Several people deserve to be acknowledged for the success of this special section. We would like to thank the authors for submitting their high-quality papers, and the reviewers for dedicating their time and expertise to selecting the best papers for publication. Special thanks go to the Editor-in-Chief, Dr. Karen Egiazarian, and the editorial staff for their full support throughout the process of this special section.
Mohamed-Chaker Larabi received his PhD from the University of Poitiers in 2002. He is currently associate professor at the same university. His scientific interests deal with quality of experience and bio-inspired processing/coding/optimization of images and videos, 2D, 3D, and HDR. He is a member MPEG and JPEG committees. He served as the chair of the JPEG Advanced Image Coding (AIC) and the Test & Quality subgroup. He is a senior member of IEEE, and a member of the CIE and IS&T.

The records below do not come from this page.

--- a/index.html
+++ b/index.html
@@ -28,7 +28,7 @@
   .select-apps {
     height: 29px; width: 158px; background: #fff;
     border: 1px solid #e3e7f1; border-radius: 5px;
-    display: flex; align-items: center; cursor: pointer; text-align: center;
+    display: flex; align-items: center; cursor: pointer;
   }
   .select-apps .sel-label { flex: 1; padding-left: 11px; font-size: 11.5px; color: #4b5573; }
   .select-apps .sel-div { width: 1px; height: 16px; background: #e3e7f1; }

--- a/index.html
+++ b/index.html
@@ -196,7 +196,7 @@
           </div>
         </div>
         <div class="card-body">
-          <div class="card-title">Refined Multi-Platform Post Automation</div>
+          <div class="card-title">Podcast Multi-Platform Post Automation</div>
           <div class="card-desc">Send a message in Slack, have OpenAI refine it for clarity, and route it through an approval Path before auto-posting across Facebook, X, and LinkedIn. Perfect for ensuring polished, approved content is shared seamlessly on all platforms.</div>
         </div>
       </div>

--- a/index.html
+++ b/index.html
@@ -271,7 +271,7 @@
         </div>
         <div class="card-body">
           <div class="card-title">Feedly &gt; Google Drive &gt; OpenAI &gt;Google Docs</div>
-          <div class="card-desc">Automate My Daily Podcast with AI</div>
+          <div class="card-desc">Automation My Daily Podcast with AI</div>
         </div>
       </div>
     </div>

Sanghoon Lee received a BS in E.E. from Yonsei University in 1989 and an MS in E.E. from Korea Advanced Institute of Science and Technology in 1991. From 1991 to 1996, he worked for Korea Telecom. He received his PhD in E.E. from the University of Texas at Austin in 2000. From 1999 to 2002, he worked for Lucent Technologies on 3G wireless and multimedia networks. In March 2003, he joined the faculty of the Department of Electrical and Electronics Engineering, Yonsei University, where he is a full professor.

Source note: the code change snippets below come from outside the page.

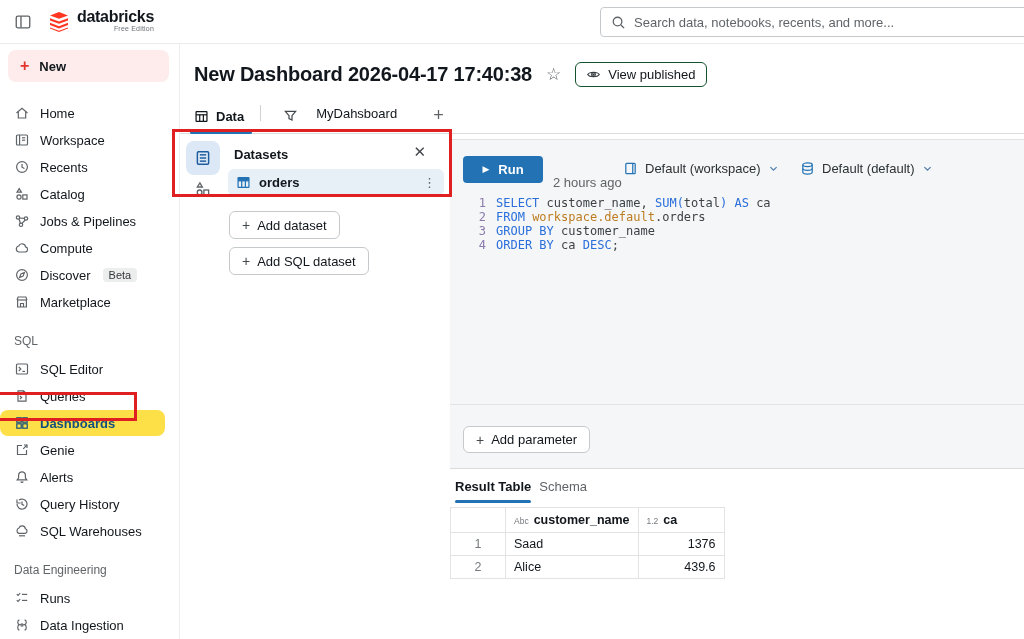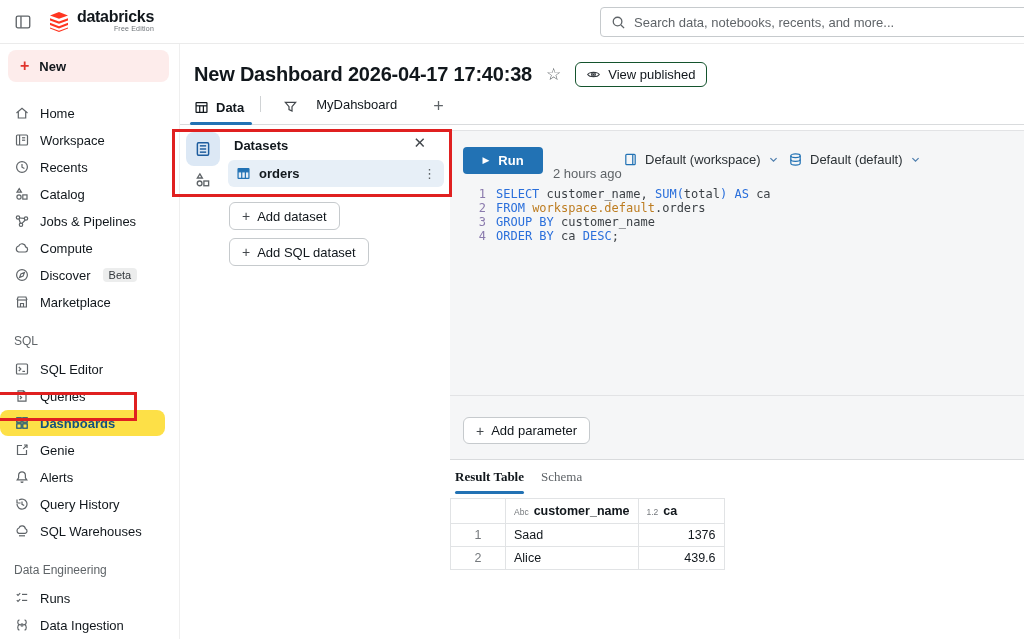--- a/index.html
+++ b/index.html
@@ -39,7 +39,7 @@
   .viewpub-btn { display:flex; align-items:center; gap:7px; border:1px solid #14532d; border-radius:6px; height:25px; padding:0 10px; background:#fff; cursor:pointer; }
   .viewpub-btn span { font-size:13px; color:#11171c; }
 
-  .tabbar { display:flex; align-items:flex-end; height:33px; margin-top:5px; border-bottom:1px solid #d9dbdd; padding-left:10px; }
+  .tabbar { display:flex; align-items:flex-end; height:33px; margin-top:14px; border-bottom:1px solid #d9dbdd; padding-left:10px; }
   .tab { display:flex; align-items:center; gap:7px; padding:0 8px 9px 4px; position:relative; cursor:pointer; }
   .tab .tlbl { font-size:13px; color:#11171c; }
   .tab.active .tlbl { font-weight:bold; }

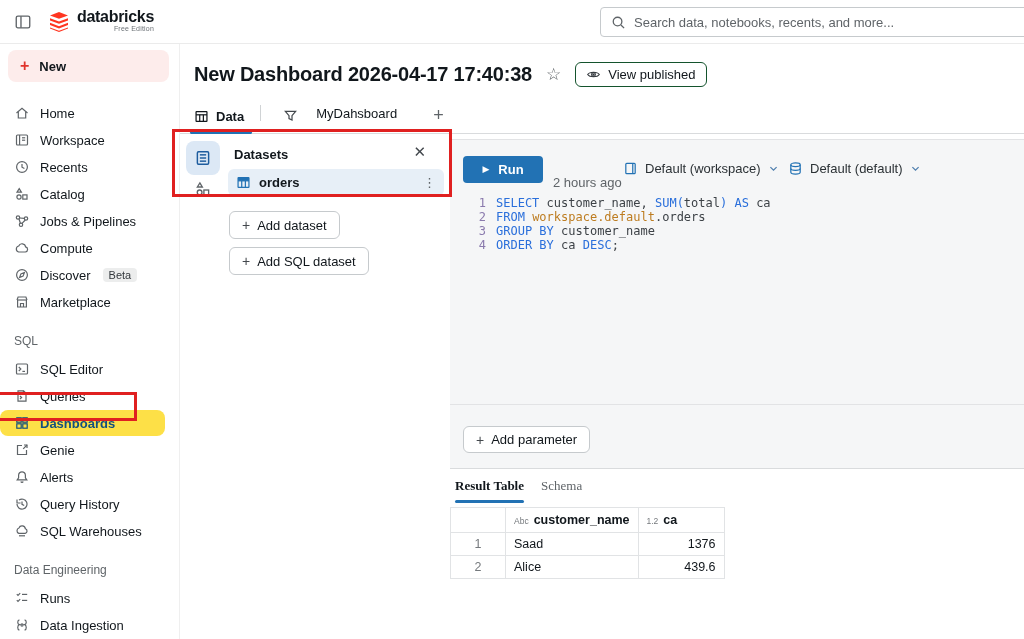--- a/index.html
+++ b/index.html
@@ -74,7 +74,7 @@
   .sel { position:absolute; top:21px; display:flex; align-items:center; gap:7px; cursor:pointer; }
   .sel .slbl { font-size:13px; color:#2b3135; }
   .sel-ws { left:173px; }
-  .sel-wh { left:338px; }
+  .sel-wh { left:350px; }
   .code { position:absolute; left:0; top:56px; font-family:"DejaVu Sans Mono","Liberation Mono",monospace; font-size:12px; line-height:14px; }
   .code-line { display:flex; white-space:pre; }
   .code-line .ln { width:46px; text-align:right; padding-right:10px; color:#8a7aad; }

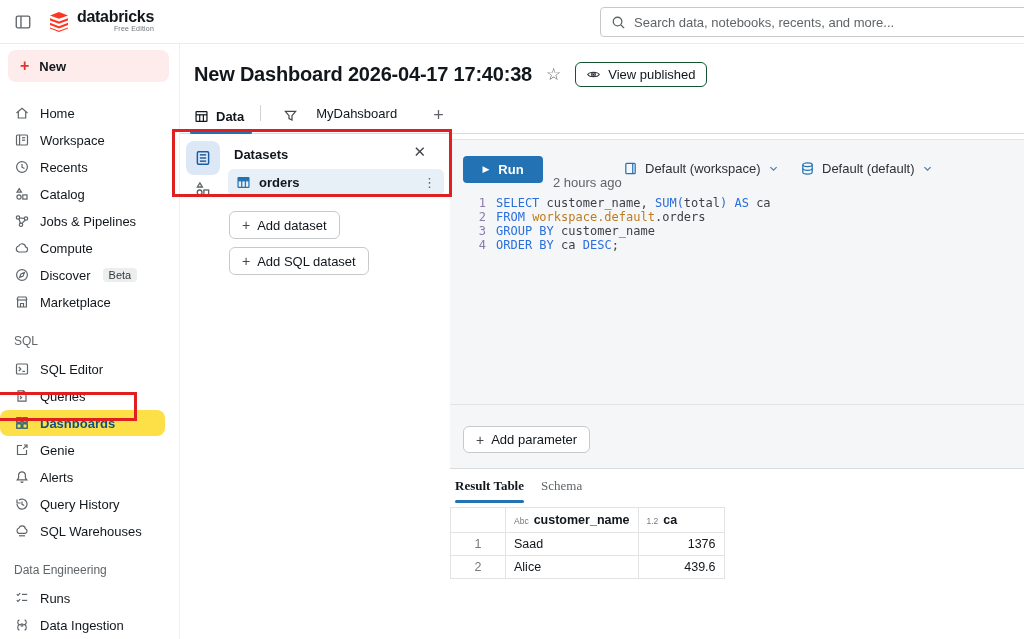--- a/index.html
+++ b/index.html
@@ -88,7 +88,7 @@
 
   
   .results { position:absolute; left:270px; top:334px; width:574px; height:177px; background:#fff; border-top:1px solid #d9dbdd; }
-  .res-tabs { display:flex; align-items:flex-end; height:34px; padding-left:5px; gap:17px;font-family:Liberation Serif, serif; }
+  .res-tabs { display:flex; align-items:flex-end; height:34px; padding-left:5px; gap:8px; }
   .res-tab { position:relative; padding-bottom:9px; font-size:13px; color:#5f6468; cursor:pointer; }
   .res-tab.active { font-weight:bold; color:#11171c; }
   .res-tab.active::after { content:""; position:absolute; left:0; right:0; bottom:0; height:3px; background:#2272b4; border-radius:2px; }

Mohammed El Hassouni received a PhD in image and video processing from the University of Burgundy in 2005. He joined Mohammed V University of Rabat as an assistant professor since 2006 and an associate professor since 2012. He also received the Habilitation from Mohammed V University in 2012. He was a visiting professor at several universities (Bordeaux, Orléans, Dijon, and Konstanz). He is member of IEEE, IEEE Signal Processing Society, and several conference program committees. He is also co-chair of QUAMUS workshop. His research focuses on image analysis, quality assessment, and mesh processing.

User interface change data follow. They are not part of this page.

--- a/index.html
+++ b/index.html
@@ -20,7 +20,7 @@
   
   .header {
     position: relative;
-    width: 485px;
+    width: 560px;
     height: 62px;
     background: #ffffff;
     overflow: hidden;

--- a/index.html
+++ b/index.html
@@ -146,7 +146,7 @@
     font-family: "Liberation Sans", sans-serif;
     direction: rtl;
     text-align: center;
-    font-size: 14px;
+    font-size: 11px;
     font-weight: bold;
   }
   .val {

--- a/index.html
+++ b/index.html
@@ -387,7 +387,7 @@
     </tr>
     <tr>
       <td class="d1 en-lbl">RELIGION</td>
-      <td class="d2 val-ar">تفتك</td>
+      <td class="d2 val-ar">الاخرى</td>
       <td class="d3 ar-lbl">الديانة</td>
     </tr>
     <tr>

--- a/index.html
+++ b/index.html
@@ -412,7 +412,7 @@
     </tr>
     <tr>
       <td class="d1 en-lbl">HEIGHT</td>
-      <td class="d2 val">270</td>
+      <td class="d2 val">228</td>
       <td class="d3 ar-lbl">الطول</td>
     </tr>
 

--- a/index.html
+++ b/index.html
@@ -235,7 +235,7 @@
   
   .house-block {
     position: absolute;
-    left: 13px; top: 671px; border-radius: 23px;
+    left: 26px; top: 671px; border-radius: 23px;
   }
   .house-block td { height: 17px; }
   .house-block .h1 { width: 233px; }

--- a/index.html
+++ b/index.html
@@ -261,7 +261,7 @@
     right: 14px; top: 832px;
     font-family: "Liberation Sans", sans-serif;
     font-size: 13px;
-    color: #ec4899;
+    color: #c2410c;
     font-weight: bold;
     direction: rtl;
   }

Frédéric Morain-Nicolier received an MS in applied physics in 1996 from Université de Bourgogne, France. From 1996 to 2001, he worked in Le2I lab at Le Creusot and received his PhD in 2000 from Université de Bourgogne. In 2001, he joined the CReSTIC lab of Université de Reims-Champagne-Ardenne and worked as associate professor in the Dept. of E.E. of Institut Universitaire de Technologie de Troyes. In 2010, he received his HDR and became full professor. His research interests include medical image processing, historical studies, image forensics, content-based image indexing, local and nonmetric similarities, and perceptual similarities.
Rachid Jennane is a full professor at the University of Orleans (France). He has been the principle investigator of several research projects. He spent the 1998 academic year as a visiting researcher at the EE Department of the University of Rhode Island (USA). He supervised more than 20 PhD and master’s students in the area of signal and image processing. His current research interests include the processing of 2D/3D/nD medical images.